OAKDALE -- The city and a corporate partner will explore producing solar energy at the city's waste-water treatment plant, even though the Modesto Irrigation District, which powers the plant, could stop the project.
The City Council voted 4-0 Tuesday to have Siemens, a global corporation whose businesses include the energy sector, conduct a $25,000 engineering study to determine whether a solar farm could be built at the treatment plant.
Oakdale is responsible for the cost of the study only if Siemens determines the project is feasible and the city decides to use another vendor.
Siemens proposes to install row upon row of solar panels on several acres at the waste-water treatment plant. Siemens would own the solar farm and lease it to the city for 20 years.
Oakdale would use the electricity generated by the solar panels to help power its treatment plant. City officials estimate the solar energy could produce a quarter of the plant's power needs.
Siemens estimates that Oakdale would save $850,000 to $1.88 million in electricity costs over the 20 years. After 20 years, Siemens could sell the plant to Oakdale or renew its lease, city officials said.
Although Oakdale would get cheaper, more environmentally friendly power, Siemens would get the federal tax credits that make the project financially attractive.
But the solar farm faces at least two hurdles with the MID.
The irrigation district does not approve projects in which the solar farm is owned by a non-MID customer. Councilwoman Kathy Morgan brought up this point at Tuesday's council meeting.

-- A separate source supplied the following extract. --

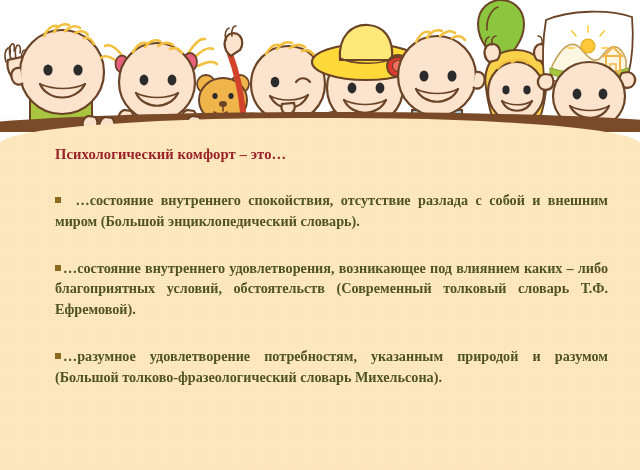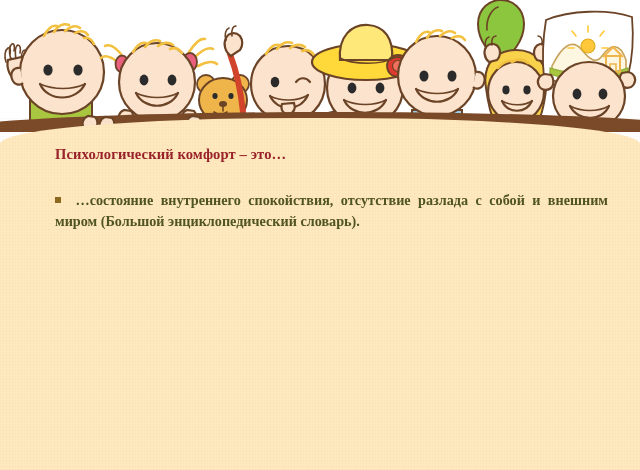"…состояние внутреннего удовлетворения," p.bullet-block { html: none -> <p> <span></span><span>…состояние внутреннего удовлетворения, возникающее под влиянием каких – либо благоприятных условий, обстоятельств </span><span>(Современный толковый словарь Т.Ф. Ефремовой).</span> </p> }
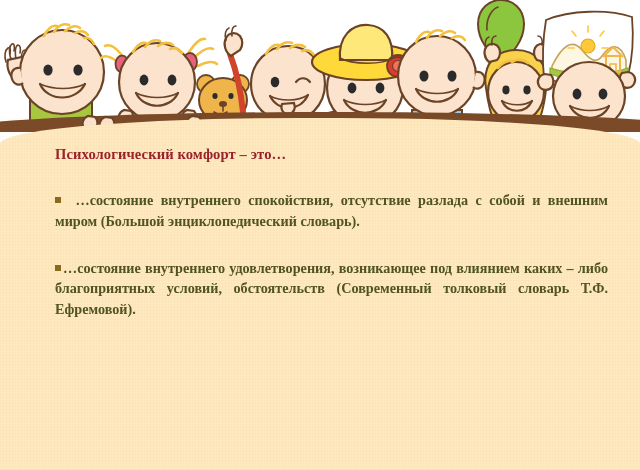"…разумное удовлетворение потребностям," p.bullet-block { html: none -> <p> <span></span><span>…разумное удовлетворение потребностям, указанным природой и разумом </span><span>(Большой толково-фразеологический словарь Михельсона).</span> </p> }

"It's a great project, a great idea," she said Thursday. "But we need to do some more legwork before we move forward."
Councilman Tom Dunlop said the MID may not yet have recouped its investment in the infrastructure it put in to provide electricity to the treatment plant.
MID spokeswoman Melissa Williams said Thursday that the utility does not support this type of project because of its concern that the solar farm operator could abandon the project. Wil- liams could not address Dunlop's concern.
Siemens officials told the council Tuesday that MID officials failed to respond to requests to discuss the project. Williams, though, said MID officials made several attempts to talk with Siemens officials, but they would not share any project details.
Bee staff writer Kevin Valine can be reached at email@example.com or (209) 578-2316.
The Oakdale City Council at its Tuesday meeting:
Approved lending $344,000 from one city fund to another to pay for the relocation of a pipeline for a 15-acre subdivision planned for north of F Street and west of Stearns Road. The city had tried to use money from its former redevelopment agency to pay for the project, but the state recently disallowed the expenditure.
Approved amending a contract with SNG & Associates to have the consultant provide the city with more engineering services. Oakdale no longer has a registered professional engineer after recently firing its public works director and laying off its deputy public works director.
Approved a new contract with longtime City Attorney Tom Hallinan. Oakdale contracts with Hallinan for legal services. The contract pays him and his firm a $54,000 annual retainer; the city no longer will provide him with pension benefits. Hallinan is city attorney for other valley communities, including Riverbank and Patterson.
Heard from two residents concerned about a commercial development detailed in the Crane Crossing Specific Plan, a planning document for the commercial, retail and residential development of more than 250 acres at West F Street and Crane Road. The residents said the proposed commercial development is incompatible with the surrounding residential neighborhoods. As part of adopting this specific plan, Oakdale will hold public hearings to solicit input.